» Required work: Tally up the lines in the following entries where the string "items" appears, and answer with the number alone.

Given records Block Start

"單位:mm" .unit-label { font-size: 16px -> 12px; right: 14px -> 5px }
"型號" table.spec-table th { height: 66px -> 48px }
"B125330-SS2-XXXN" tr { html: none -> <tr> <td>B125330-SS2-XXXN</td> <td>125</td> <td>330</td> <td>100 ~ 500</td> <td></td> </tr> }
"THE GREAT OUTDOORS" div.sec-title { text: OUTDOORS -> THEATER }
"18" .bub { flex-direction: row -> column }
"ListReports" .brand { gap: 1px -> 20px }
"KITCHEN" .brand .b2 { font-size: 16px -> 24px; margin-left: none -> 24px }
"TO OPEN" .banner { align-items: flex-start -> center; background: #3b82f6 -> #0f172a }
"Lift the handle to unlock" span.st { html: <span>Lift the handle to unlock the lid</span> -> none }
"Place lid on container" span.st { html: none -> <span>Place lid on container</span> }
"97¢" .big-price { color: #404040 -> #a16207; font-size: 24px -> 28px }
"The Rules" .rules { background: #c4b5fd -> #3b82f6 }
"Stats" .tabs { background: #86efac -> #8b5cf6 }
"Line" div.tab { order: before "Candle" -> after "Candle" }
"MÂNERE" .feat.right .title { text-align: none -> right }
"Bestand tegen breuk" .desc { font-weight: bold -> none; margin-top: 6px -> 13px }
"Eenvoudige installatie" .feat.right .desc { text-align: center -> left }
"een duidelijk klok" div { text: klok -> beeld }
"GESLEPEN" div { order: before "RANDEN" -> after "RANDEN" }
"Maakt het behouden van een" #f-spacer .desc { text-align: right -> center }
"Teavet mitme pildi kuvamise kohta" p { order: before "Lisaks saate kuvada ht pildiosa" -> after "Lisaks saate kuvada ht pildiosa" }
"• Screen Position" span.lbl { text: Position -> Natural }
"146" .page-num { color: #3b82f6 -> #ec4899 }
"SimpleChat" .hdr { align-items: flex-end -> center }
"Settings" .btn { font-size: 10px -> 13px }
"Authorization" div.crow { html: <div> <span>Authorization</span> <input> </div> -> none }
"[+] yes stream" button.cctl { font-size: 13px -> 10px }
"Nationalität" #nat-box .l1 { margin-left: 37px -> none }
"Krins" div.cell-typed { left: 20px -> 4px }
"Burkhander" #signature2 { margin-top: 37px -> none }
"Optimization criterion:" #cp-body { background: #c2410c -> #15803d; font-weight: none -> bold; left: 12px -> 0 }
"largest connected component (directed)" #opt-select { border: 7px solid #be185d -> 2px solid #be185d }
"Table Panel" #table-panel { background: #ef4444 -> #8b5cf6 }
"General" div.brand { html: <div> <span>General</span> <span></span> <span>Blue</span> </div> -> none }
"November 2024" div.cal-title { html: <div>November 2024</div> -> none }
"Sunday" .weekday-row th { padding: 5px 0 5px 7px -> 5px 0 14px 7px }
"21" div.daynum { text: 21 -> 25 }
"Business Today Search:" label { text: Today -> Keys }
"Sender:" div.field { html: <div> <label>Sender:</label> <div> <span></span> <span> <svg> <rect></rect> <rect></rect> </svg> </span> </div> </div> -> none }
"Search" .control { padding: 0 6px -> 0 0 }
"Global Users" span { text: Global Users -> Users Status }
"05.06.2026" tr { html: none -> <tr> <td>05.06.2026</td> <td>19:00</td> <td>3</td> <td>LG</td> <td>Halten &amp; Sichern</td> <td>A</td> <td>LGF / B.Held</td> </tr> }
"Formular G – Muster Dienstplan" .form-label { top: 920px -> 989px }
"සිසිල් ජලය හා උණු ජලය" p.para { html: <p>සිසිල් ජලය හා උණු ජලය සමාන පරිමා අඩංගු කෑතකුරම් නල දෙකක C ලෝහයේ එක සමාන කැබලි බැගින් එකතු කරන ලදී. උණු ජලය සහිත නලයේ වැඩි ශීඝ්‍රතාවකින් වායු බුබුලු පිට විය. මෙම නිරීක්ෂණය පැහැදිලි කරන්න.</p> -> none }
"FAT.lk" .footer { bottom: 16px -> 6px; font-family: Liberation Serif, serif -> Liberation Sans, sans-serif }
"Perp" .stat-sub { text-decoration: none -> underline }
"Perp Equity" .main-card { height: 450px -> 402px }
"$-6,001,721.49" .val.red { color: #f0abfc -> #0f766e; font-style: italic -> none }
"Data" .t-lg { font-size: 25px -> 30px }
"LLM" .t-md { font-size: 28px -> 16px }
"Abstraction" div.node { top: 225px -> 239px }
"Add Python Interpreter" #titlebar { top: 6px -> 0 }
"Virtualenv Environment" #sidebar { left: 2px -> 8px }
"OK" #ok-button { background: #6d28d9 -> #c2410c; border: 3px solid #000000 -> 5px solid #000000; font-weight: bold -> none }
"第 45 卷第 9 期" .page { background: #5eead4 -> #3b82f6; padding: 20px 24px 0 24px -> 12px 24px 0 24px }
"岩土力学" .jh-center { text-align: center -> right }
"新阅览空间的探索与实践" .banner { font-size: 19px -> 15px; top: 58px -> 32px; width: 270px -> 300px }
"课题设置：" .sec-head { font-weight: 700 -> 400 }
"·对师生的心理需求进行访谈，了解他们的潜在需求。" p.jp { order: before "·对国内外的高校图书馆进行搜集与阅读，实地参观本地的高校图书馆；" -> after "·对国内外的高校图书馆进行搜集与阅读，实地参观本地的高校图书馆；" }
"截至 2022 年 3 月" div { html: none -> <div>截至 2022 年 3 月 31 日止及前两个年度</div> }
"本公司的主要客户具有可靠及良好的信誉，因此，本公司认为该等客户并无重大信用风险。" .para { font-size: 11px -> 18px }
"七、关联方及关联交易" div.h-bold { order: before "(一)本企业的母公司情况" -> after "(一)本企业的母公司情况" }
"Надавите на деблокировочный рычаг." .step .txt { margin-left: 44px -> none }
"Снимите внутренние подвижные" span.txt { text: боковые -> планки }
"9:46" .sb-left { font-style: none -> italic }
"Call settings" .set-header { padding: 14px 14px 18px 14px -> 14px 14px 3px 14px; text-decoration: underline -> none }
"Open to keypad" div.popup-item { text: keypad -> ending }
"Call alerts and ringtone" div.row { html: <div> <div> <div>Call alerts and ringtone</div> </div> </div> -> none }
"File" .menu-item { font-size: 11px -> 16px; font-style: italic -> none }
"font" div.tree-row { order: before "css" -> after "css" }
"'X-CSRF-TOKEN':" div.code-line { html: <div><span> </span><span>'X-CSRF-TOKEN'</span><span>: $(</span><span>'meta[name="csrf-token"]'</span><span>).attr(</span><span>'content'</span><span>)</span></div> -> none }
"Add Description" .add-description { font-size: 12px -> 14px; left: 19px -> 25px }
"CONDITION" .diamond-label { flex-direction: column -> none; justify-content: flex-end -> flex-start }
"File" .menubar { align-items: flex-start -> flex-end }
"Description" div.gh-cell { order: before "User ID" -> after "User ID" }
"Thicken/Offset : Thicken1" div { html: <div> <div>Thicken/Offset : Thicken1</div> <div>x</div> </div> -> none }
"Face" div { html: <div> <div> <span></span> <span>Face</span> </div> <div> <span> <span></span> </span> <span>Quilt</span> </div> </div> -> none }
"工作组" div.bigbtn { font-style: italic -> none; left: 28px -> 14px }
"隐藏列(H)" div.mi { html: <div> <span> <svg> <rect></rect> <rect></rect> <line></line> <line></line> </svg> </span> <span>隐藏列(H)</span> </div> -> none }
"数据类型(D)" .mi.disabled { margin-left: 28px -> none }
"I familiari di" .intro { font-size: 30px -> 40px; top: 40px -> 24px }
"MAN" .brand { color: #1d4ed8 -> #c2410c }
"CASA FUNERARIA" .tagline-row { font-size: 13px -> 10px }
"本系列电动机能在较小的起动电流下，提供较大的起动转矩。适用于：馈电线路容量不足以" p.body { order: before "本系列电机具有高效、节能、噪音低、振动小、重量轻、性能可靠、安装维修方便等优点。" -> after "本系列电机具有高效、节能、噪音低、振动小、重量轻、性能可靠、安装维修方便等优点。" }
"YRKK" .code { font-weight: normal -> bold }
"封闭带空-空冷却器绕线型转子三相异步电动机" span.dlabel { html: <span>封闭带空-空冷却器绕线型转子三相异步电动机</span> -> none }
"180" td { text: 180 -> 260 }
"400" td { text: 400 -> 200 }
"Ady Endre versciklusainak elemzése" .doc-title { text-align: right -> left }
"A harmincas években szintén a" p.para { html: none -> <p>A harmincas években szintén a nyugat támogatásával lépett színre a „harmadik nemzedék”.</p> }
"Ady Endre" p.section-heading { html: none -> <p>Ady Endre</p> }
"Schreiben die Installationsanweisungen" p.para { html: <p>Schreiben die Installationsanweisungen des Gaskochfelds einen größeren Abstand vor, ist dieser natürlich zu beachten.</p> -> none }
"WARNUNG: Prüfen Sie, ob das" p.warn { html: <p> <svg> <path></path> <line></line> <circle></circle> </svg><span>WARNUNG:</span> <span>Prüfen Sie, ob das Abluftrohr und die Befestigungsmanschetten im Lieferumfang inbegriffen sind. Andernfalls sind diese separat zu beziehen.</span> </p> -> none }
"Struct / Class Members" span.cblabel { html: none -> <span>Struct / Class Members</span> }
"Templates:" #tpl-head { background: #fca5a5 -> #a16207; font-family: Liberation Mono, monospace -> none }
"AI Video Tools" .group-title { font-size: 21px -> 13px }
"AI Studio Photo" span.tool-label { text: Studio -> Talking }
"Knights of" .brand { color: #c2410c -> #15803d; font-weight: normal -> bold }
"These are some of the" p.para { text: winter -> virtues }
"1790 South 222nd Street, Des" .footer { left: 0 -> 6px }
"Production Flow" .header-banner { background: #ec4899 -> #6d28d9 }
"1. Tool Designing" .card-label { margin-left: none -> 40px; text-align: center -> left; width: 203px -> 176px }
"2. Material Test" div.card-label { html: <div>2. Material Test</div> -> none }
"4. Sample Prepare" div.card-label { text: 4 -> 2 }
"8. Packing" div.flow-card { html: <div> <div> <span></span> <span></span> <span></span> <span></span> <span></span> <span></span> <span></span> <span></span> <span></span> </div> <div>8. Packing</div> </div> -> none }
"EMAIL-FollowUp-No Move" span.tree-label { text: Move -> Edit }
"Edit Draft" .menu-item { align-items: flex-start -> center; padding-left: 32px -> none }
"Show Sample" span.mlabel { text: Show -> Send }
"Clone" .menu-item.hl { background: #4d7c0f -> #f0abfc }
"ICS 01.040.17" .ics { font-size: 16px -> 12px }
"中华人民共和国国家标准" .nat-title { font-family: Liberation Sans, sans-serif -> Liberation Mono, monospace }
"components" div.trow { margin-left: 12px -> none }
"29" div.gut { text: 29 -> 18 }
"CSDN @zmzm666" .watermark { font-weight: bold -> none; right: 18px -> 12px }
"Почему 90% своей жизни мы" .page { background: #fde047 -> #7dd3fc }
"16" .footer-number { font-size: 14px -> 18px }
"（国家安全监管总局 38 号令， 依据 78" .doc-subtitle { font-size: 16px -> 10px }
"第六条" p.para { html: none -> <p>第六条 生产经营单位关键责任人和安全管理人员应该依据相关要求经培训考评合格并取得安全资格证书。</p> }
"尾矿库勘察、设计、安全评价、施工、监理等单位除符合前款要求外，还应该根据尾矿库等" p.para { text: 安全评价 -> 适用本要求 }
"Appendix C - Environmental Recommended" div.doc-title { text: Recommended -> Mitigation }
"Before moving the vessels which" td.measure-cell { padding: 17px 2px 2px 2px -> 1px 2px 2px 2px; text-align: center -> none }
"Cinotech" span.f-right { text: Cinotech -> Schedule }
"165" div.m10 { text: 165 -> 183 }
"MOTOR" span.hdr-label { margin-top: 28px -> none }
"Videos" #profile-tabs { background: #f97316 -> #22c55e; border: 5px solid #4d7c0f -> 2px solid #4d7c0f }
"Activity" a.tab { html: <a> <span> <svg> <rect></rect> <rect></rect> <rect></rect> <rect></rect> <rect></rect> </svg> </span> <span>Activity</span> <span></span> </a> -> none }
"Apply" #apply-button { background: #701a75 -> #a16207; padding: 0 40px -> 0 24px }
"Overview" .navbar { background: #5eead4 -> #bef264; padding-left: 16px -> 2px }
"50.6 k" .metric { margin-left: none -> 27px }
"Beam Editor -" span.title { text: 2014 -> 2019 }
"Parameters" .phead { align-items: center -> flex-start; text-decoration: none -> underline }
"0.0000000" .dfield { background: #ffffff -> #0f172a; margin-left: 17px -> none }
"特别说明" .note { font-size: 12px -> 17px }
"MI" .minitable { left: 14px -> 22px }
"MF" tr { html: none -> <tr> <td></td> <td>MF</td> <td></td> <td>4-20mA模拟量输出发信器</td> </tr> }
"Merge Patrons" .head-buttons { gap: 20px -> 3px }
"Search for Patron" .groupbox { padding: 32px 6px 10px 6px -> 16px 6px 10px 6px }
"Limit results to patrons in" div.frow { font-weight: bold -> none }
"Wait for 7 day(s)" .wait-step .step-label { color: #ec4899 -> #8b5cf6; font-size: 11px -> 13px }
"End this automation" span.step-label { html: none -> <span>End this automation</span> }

Given records Block End

» Solved exercise: 5